Nope... this is to help people who lose their Windows XP admin password, and don't know how to get into it!

Raaabo


----------



## wolvrine (Sep 18, 2005)

raboo is right it is for those who lose thier passwords


----------



## shwetanshu (Sep 18, 2005)

it has already been posted here

*www.thinkdigit.com/forum/viewtopic.php?t=22103&highlight=net+admin


----------



## godsownman (Sep 18, 2005)

Hey one query,

You said we require any account more than the Guest account but normally nobody is going to give a guest more privilages than what a guest account gives. So I dont see how this works. 

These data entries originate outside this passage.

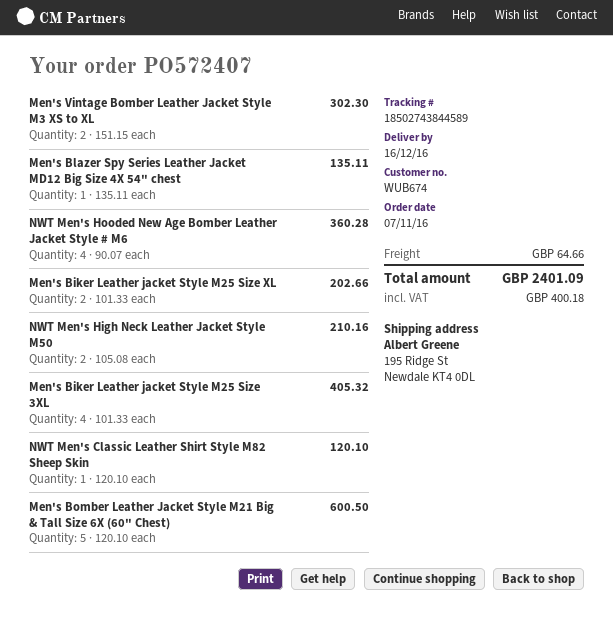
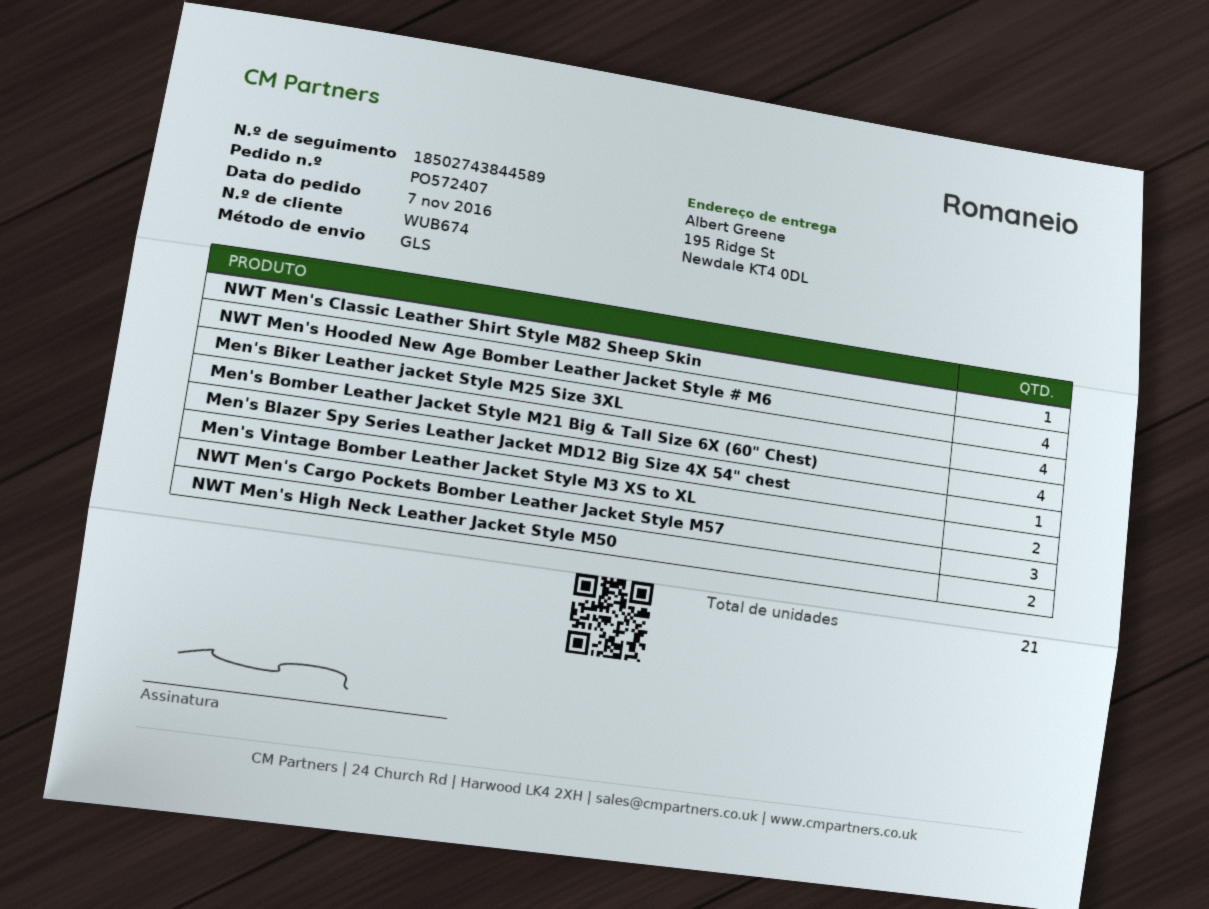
Men's Biker Leather jacket Style M25 Size XL: 2 -> none
Men's Bomber Leather Jacket Style M21 Big & Tall Size 6X (60" Chest): 5 -> 4
NWT Men's Cargo Pockets Bomber Leather Jacket Style M57: none -> 3

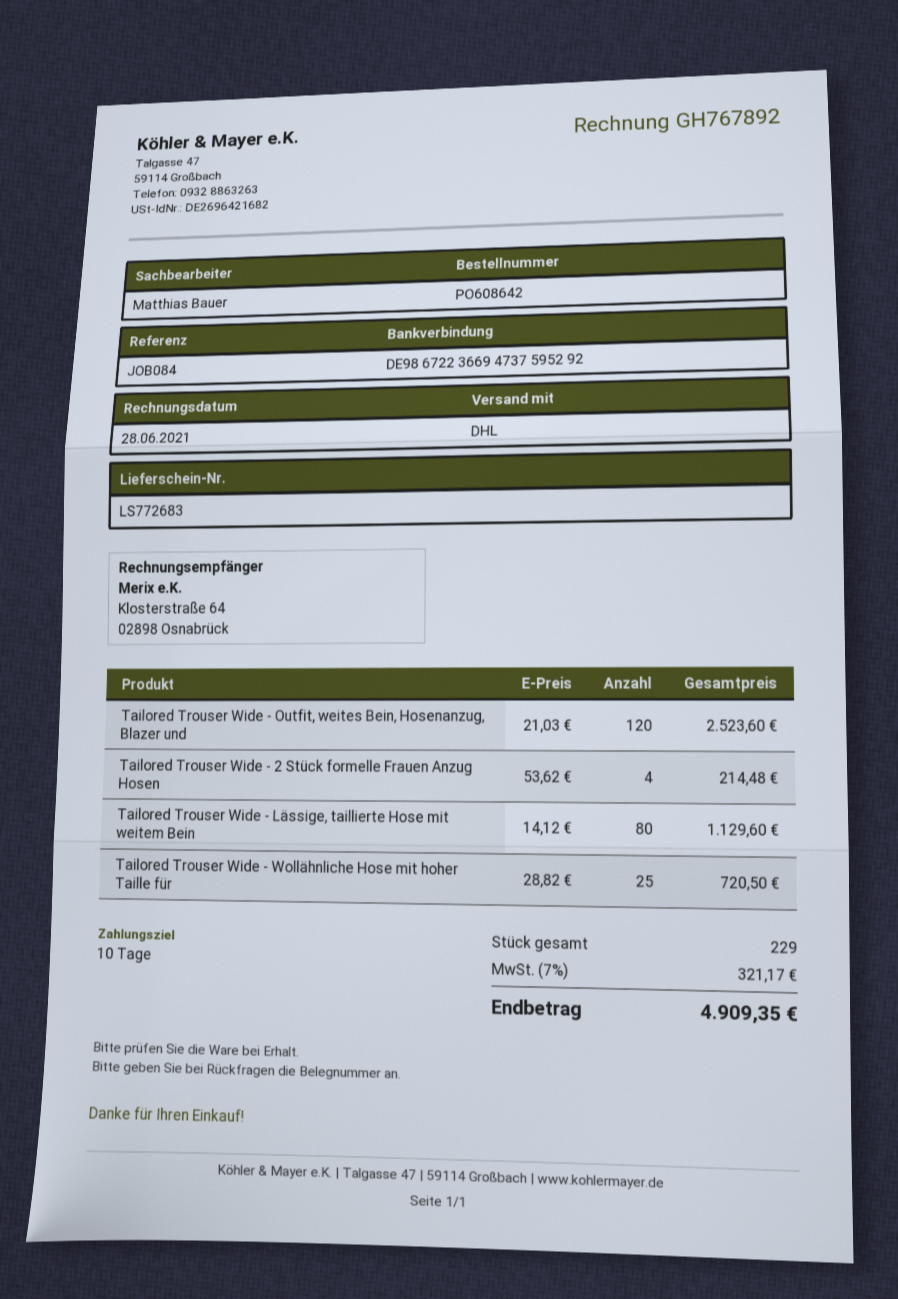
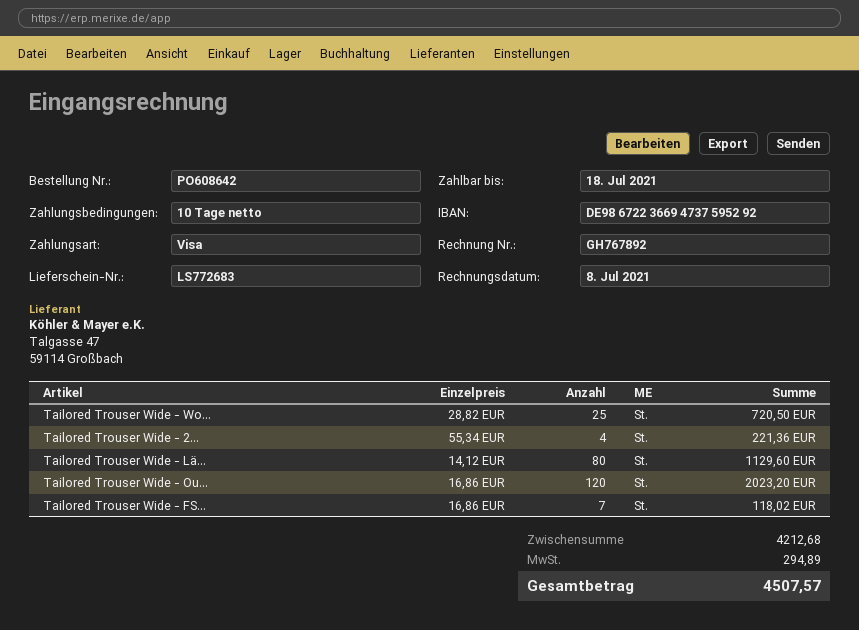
invoice date: 2021-06-28 -> 2021-07-08
Tailored Trouser Wide - Outfit, weites Bein, Hosenanzug, Blazer und: 120 x 21.03 = 2523.60 -> 120 x 16.86 = 2023.20
Tailored Trouser Wide - 2 Stück formelle Frauen Anzug Hosen: 4 x 53.62 = 214.48 -> 4 x 55.34 = 221.36
Tailored Trouser Wide - FS...: none -> 7 x 16.86 = 118.02
tax: 321.17 -> 294.89
total: 4909.35 -> 4507.57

You need to be really lucky to have an account on a PC with more privillages than what a guest offers.


----------



## Thilak (Sep 21, 2005)

wolvrine said:
			
		

> make sure you are logged into a account that has more priviliges than a guest... Power User worked ok for me.
> 
> We are going to pretend that we want to change the administrator's password. His username let's say is: admin
> 
> ...



   Hallo , 

              When u copy my post just only say"   Thankx Thilak " 

                                                   Thanks 4 repost{*www.thinkdigit.com/forum/viewtopic.php?t=22103&start=0 } 

                                                                 Thilak


----------



## Thilak (Sep 23, 2005)

*And try this too ............*

Hi all 

       So you're on line and having the habit of editing your post. You just stated afore as you are in need of password changer for 2000, and now for XP.

Anyway, here is the link: *www.password-changer.com 

                                                   Enjoy 

                                                           Thilak  8)


----------



## khattam_ (Oct 4, 2005)

This is a free solution
*home.eunet.no/~pnordahl/ntpasswd/


----------



## ranjithbajpe (Oct 5, 2005)

*nice info*

nice info


----------



## imdbest (Oct 6, 2005)

I found it @ P2P in August.


----------



## cybermanas (Oct 14, 2005)

cool info.


----------



## pothurichamu (Jan 29, 2006)

*THNX*

HAI ALL

I AM A NEW PERSON FOR THIS FORUM

I TRIED THIS ON MY xp PRO DESKTOP, UNFORTUNATELY IT DID NOT WORK

IS THIS FOR N/W PCs OR HOME USERS ALSO

DOES THIS WORK WHEN THE ADMN PWD IS LOCKED / FORGOT


SINDHU


----------



## alib_i (Jan 29, 2006)

*Re: THNX*



			
				pothurichamu said:
			
		

> DOES THIS WORK WHEN THE ADMN PWD IS LOCKED / FORGOT


That's precisely why it's there.
But you need to be able to get into widows by some means... that too using another account with admin rights.
guest account wont do.

for more .. check the links in this page (scroll down to 'other topics')

-----
alibi


----------



## sesi5674u (Feb 15, 2006)

u can download a floppy or cd image from *www.loginrecovery.com/ and obtain the administrator password


----------



## raghu-RAM (Feb 20, 2006)

hey a week before my friend had faced same problem
say the admin account is abc,
my solution:

1.boot in safe mode,it shows another account 'administrator'

2.log into administrator, it wont ask password for this account if you have two os installed and if the other os (other than u r working with)   has a account name 'administrator' then type the password of that account of other os. I really dont know why it happens, but it happens.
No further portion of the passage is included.